Sierra ClubThe Vermont House of Representatives needs to hear from you as soon as possible to ask for key improvements to H.915. Instead of protecting our bees and butterflies from bee-killing neonicotinoid (neonic) pesticides — 10,000 times more toxic than DDT — it relies upon public service announcements, compiling survey results and passive measures for neonic-free seeds. In short — it’s better than nothing, but could it be substantially improved by stopping the retail sale of neonics.

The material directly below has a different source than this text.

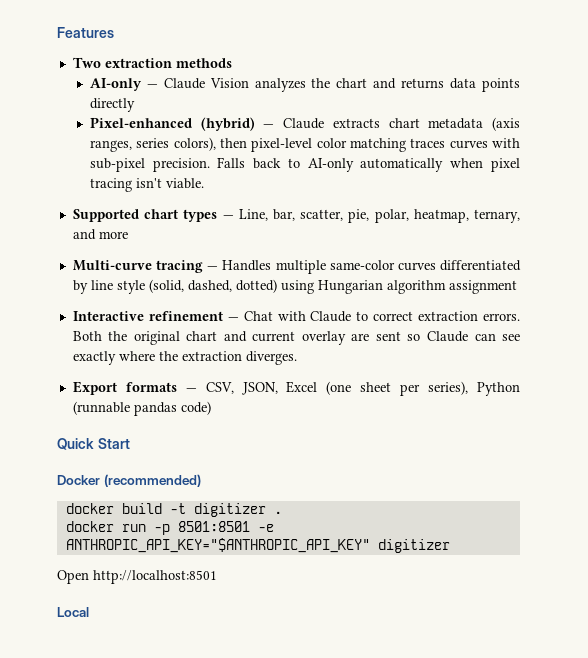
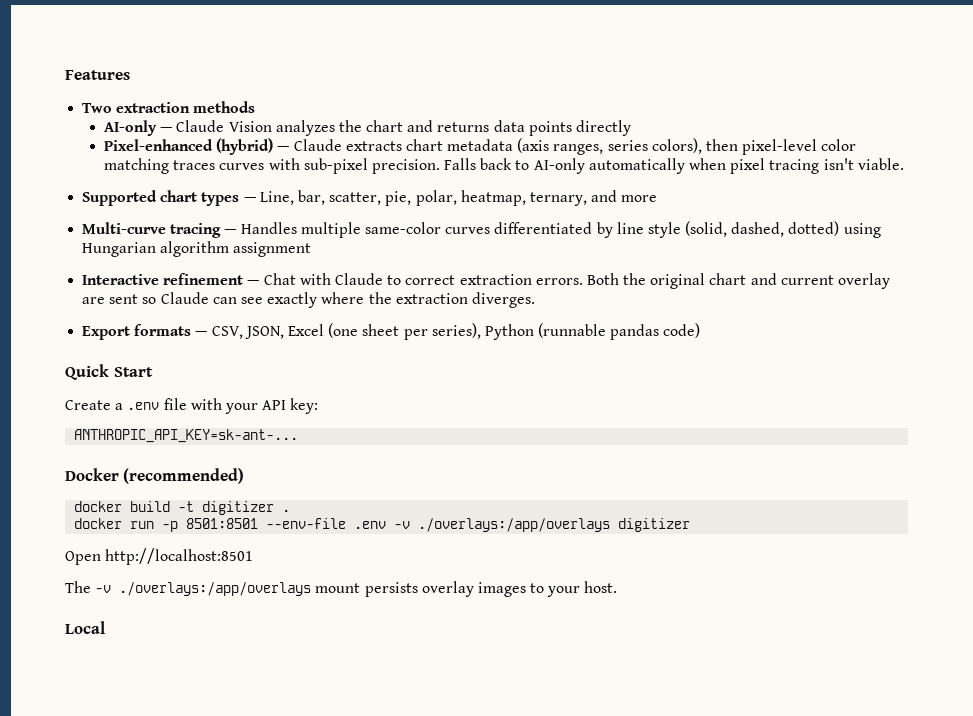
+ Create a .env file with your API key:
+ ANTHROPIC_API_KEY=sk-ant-...
- docker run -p 8501:8501 -e ANTHROPIC_API_KEY="$ANTHROPIC_API_KEY" digitizer
+ docker run -p 8501:8501 --env-file .env -v ./overlays:/app/overlays digitizer
+ The -v ./overlays:/app/overlays mount persists overlay images to your host.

For eight years Vermont lawmakers have discussed protecting pollinators.  The legislature’s own Pollinator Protection Committee (PPC), recommends prohibiting retail outlets from selling these toxic chemicals to consumers and banning their use on ornamental (non-agricultural) plants. However since 2010, bills that would actually protect our pollinators fail to pass, such as this year’s H.688 which contained a ban on retail neonics and other PPC recommendations.
Neonics don’t just harm pollinators which come into contact with treated plants, they last for years in the soil and easily runoff into lakes and streams. In Vermont, neonics have been found in pollen in honeybee hives and already three of our bumblebee species are believed to be extinct.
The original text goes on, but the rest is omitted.